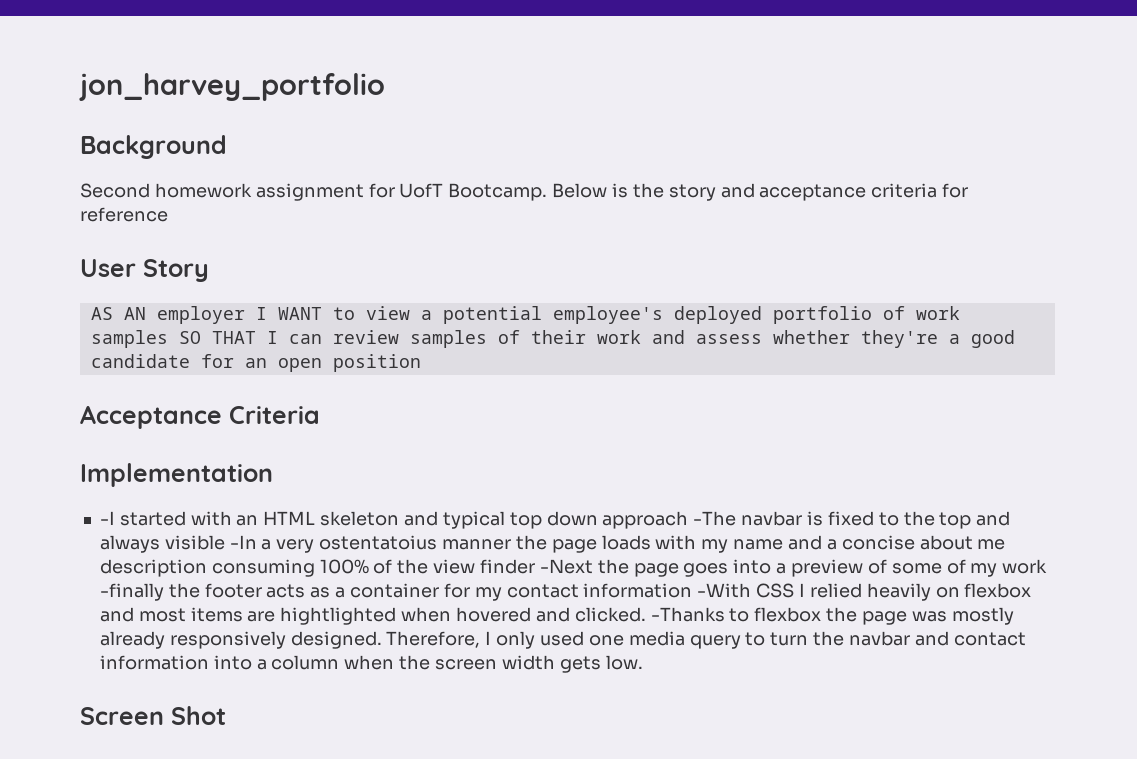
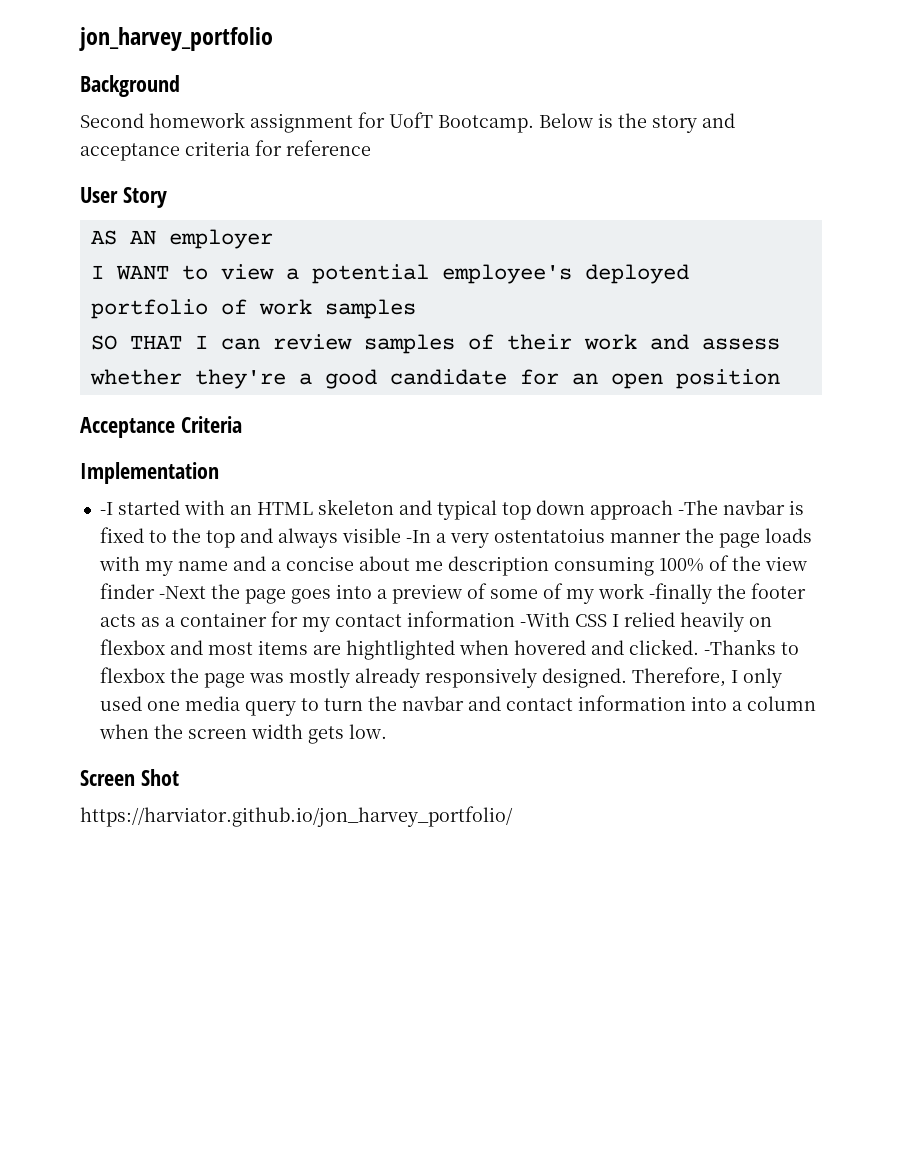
- AS AN employer I WANT to view a potential employee's deployed portfolio of work samples SO THAT I can review samples of their work and assess whether they're a good candidate for an open position
+ AS AN employer
+ I WANT to view a potential employee's deployed portfolio of work samples
+ SO THAT I can review samples of their work and assess whether they're a good candidate for an open position
+ https://harviator.github.io/jon_harvey_portfolio/

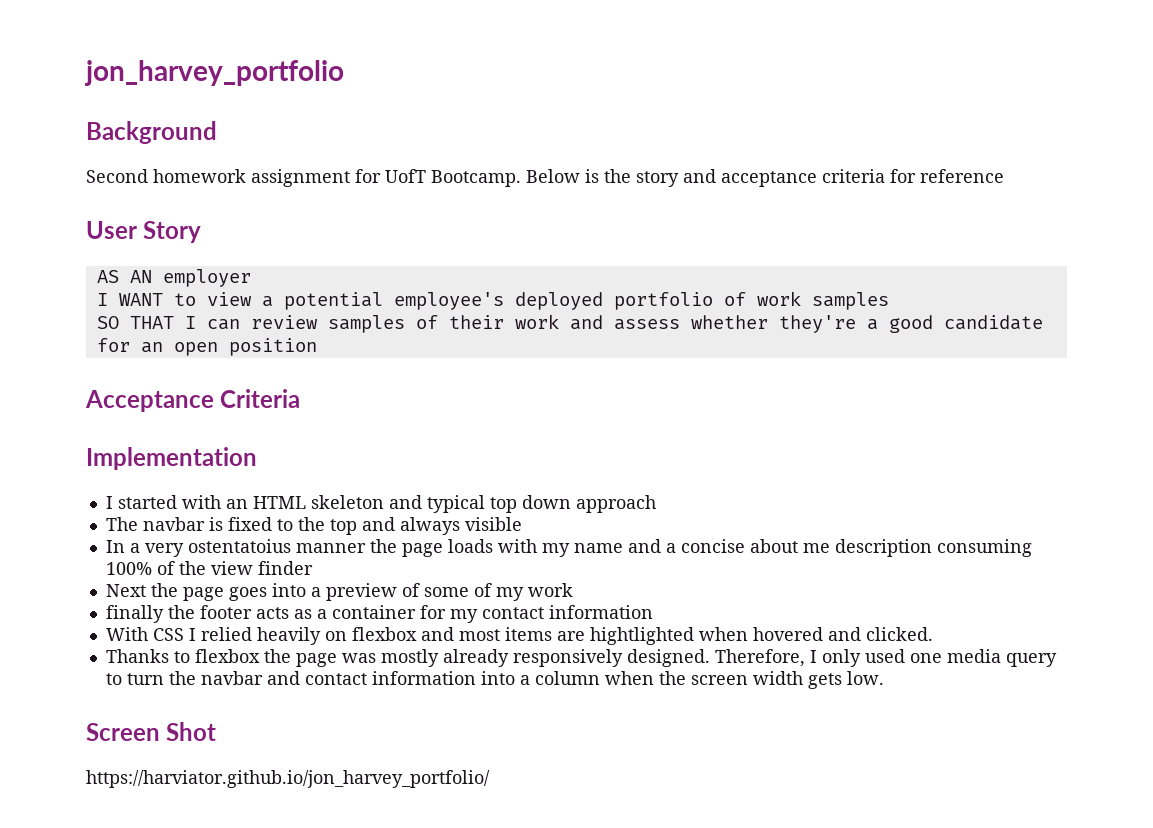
- -I started with an HTML skeleton and typical top down approach -The navbar is fixed to the top and always visible -In a very ostentatoius manner the page loads with my name and a concise about me description consuming 100% of the view finder -Next the page goes into a preview of some of my work -finally the footer acts as a container for my contact information -With CSS I relied heavily on flexbox and most items are hightlighted when hovered and clicked. -Thanks to flexbox the page was mostly already responsively designed.
+ I started with an HTML skeleton and typical top down approach
+ The navbar is fixed to the top and always visible
+ In a very ostentatoius manner the page loads with my name and a concise about me description consuming 100% of the view finder
+ Next the page goes into a preview of some of my work
+ finally the footer acts as a container for my contact information
+ With CSS I relied heavily on flexbox and most items are hightlighted when hovered and clicked.
+ Thanks to flexbox the page was mostly already responsively designed.

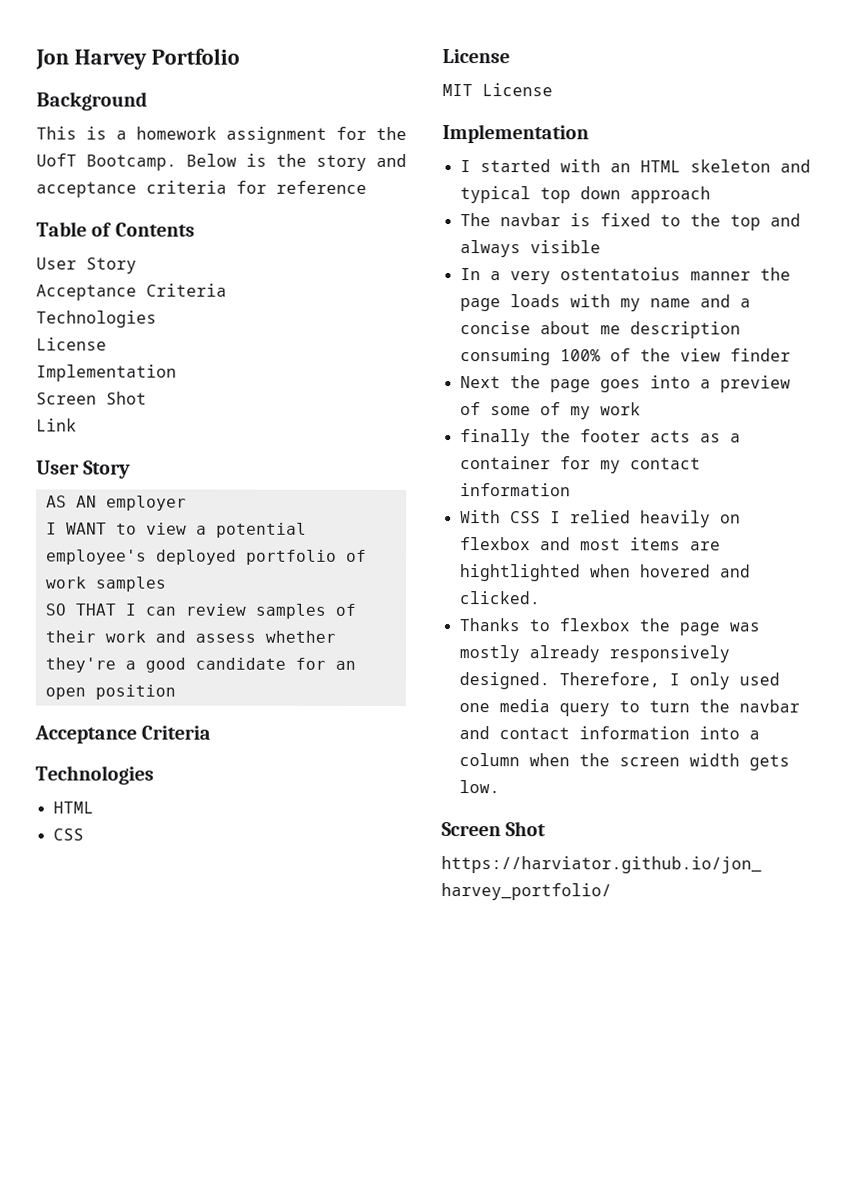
- jon_harvey_portfolio
+ Jon Harvey Portfolio
  Background
- Second homework assignment for UofT Bootcamp.
+ This is a homework assignment for the UofT Bootcamp.
+ Table of Contents
+ User Story
+ Acceptance Criteria
+ Technologies
+ License
+ Implementation
+ Screen Shot
+ Link
  SO THAT I can review samples of their work and assess whether they're a good candidate for an open position
  Acceptance Criteria
+ Technologies
+ HTML
+ CSS
+ License
+ MIT License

────────────────────────────────────────

Please repeat every record exactly as it stands, leaving out any pictures.

- AS AN employer I WANT to view a potential employee's deployed portfolio of work samples SO THAT I can review samples of their work and assess whether they're a good candidate for an open position
+ AS AN employer
+ I WANT to view a potential employee's deployed portfolio of work samples
+ SO THAT I can review samples of their work and assess whether they're a good candidate for an open position
+ https://harviator.github.io/jon_harvey_portfolio/

- -I started with an HTML skeleton and typical top down approach -The navbar is fixed to the top and always visible -In a very ostentatoius manner the page loads with my name and a concise about me description consuming 100% of the view finder -Next the page goes into a preview of some of my work -finally the footer acts as a container for my contact information -With CSS I relied heavily on flexbox and most items are hightlighted when hovered and clicked. -Thanks to flexbox the page was mostly already responsively designed.
+ I started with an HTML skeleton and typical top down approach
+ The navbar is fixed to the top and always visible
+ In a very ostentatoius manner the page loads with my name and a concise about me description consuming 100% of the view finder
+ Next the page goes into a preview of some of my work
+ finally the footer acts as a container for my contact information
+ With CSS I relied heavily on flexbox and most items are hightlighted when hovered and clicked.
+ Thanks to flexbox the page was mostly already responsively designed.

- jon_harvey_portfolio
+ Jon Harvey Portfolio
  Background
- Second homework assignment for UofT Bootcamp.
+ This is a homework assignment for the UofT Bootcamp.
+ Table of Contents
+ User Story
+ Acceptance Criteria
+ Technologies
+ License
+ Implementation
+ Screen Shot
+ Link
  SO THAT I can review samples of their work and assess whether they're a good candidate for an open position
  Acceptance Criteria
+ Technologies
+ HTML
+ CSS
+ License
+ MIT License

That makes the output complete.